Once she finished her planning, she said the words out loud: "Mum, I have cancer". 

"My mum believed me, and she was devastated.

"All I saw at the time were feelings I hadn't experienced for years, attention and love. And it made me feel good. I was so obsessive I just couldn't see what I was doing was so wrong.

"From that moment my lie just took on its own life."

The woman says she "schemed" and orchestrated plans and explanations, and even kept a book of notes to answer questions. 

"Soon my entire family knew, my friends were told, and that craving for compassion and love that I had yearned for was now being thrown at me from every direction."

However while being the centre of attention left her feeling loved and supported, the woman says "the reality" of her lie soon set in, and she began to panic.

"I knew I couldn't get out of it...it was only a matter of time before I had to do something. 

After weeks of an "internal tug of war", it all came "crashing down" about four months in.

"[I] found myself hysterically crying in my mum's arms, telling her everything.
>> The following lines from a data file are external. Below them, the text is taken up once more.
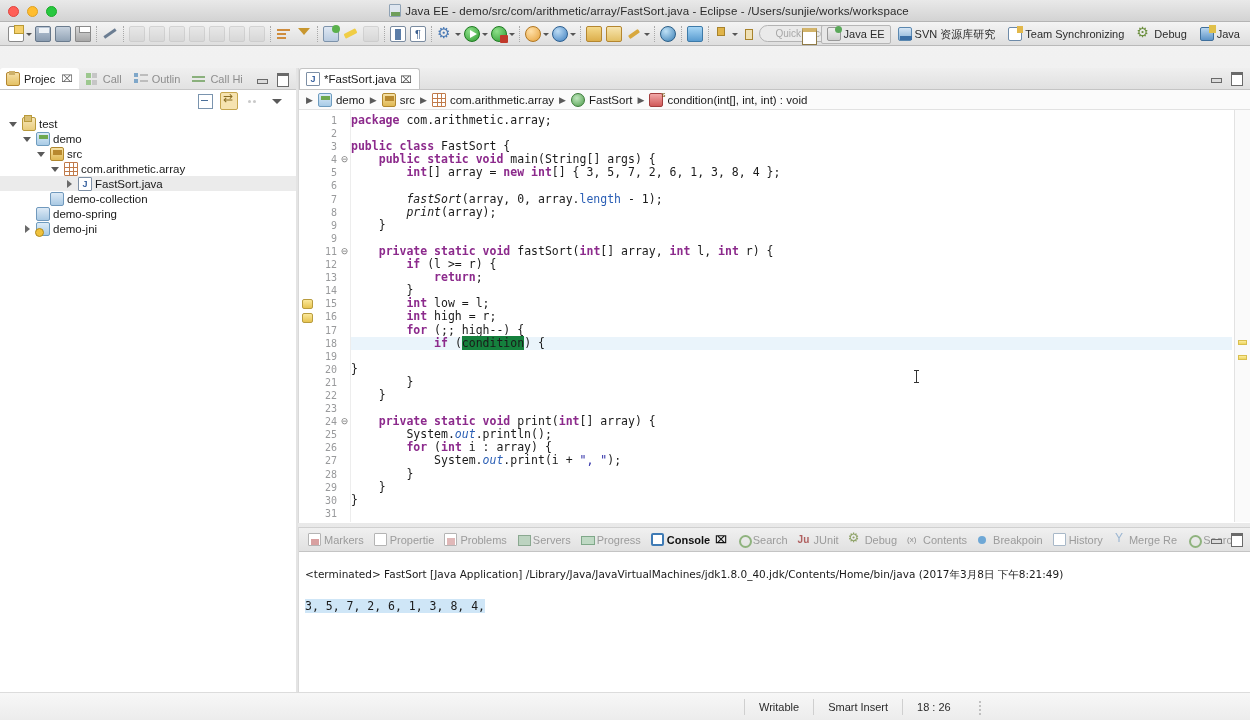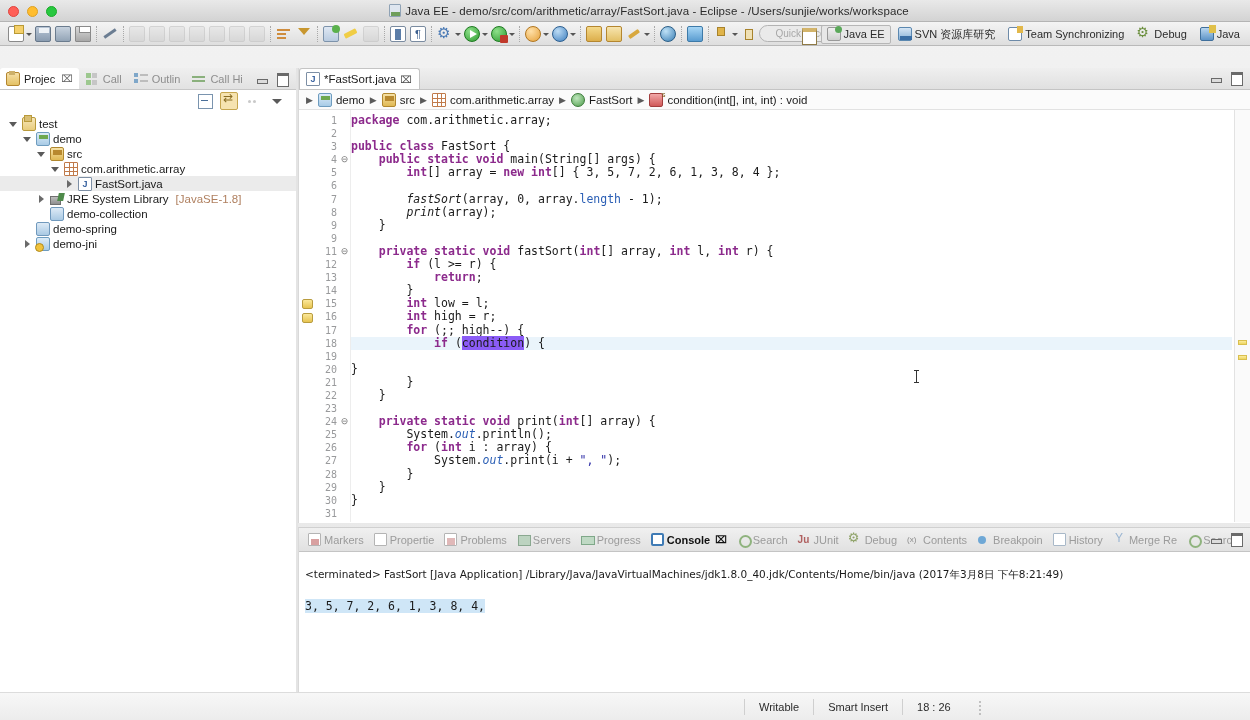--- a/index.html
+++ b/index.html
@@ -270,21 +270,21 @@
     font-family: "DejaVu Sans Mono", monospace; font-size: 11.5px;
     color: #1a1a1a; white-space: pre;
   }
   .code .ln { height: 13.1px; line-height: 13.1px; }
   .code .ln.cur { background: #eaf4fb; }
   .kw { color: #8c2a8c; font-weight: bold; }
   .str { color: #2a2aa5; }
   .fld { color: #2b5fb5; }
   .mtd { font-style: italic; color: #1a1a1a; }
   .stf { font-style: italic; color: #2b5fb5; }
-  .sel { background: #8b5cf6; }
+  .sel { background: #15803d; }
   .warn-marker {
     position: absolute; left: 2px; width: 12px; height: 12px;
   }
   .warn-marker::after {
     content:""; position:absolute; left:1px; top:2px; width:9px; height:8px;
     background: linear-gradient(#fbe89a,#e7c450); border:1px solid #b99c3e; border-radius:2px;
   }
   .caret-ibeam {
     position: absolute; width: 5px; height: 13px;
   }
@@ -604,26 +604,20 @@
         </div>
         <div class="trow" style="padding-left: 44px;">
           <span class="tw down"></span>
           <span class="ti pkg"></span>
           <span class="tlabel">com.arithmetic.array</span>
         </div>
         <div class="trow selected" style="padding-left: 64px;">
           <span class="tw right"></span>
           <span class="ti jfile">J</span>
           <span class="tlabel">FastSort.java</span>
-        </div>
-        <div class="trow" style="padding-left: 30px;">
-          <span class="tw right"></span>
-          <span class="ti jre"></span>
-          <span class="tlabel">JRE System Library</span>
-          <span class="tlabel" style="color: rgb(176, 128, 96); margin-left: 4px;">[JavaSE-1.8]</span>
         </div>
         <div class="trow" style="padding-left: 30px; text-align: center;">
           <span class="tw "></span>
           <span class="ti plainfolder"></span>
           <span class="tlabel">demo-collection</span>
         </div>
         <div class="trow" style="padding-left: 16px;">
           <span class="tw "></span>
           <span class="ti plainfolder"></span>
           <span class="tlabel">demo-spring</span>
By then she had already started to piece things together herself, so it wasn't a total shock for her, which I suppose in hindsight was a good thing. 

"She was amazingly supportive and just wanted me to get better; she knew it wasn't 'me'.

The woman says the consequences were huge she lost friends and family once it all came out. 

"While many can't comprehend why someone would lie like this, I can, because I did.

The reality is, for many, it may never make sense because often these psychological problems don't unless you experience them firsthand."

The woman says she's telling her story to encourage others to admit and apologise for their mistakes. 

Her story is similar to that of disgraced health blogger Belle Gibson, who fraudulently claimed she had cured her terminal brain cancer with natural treatments.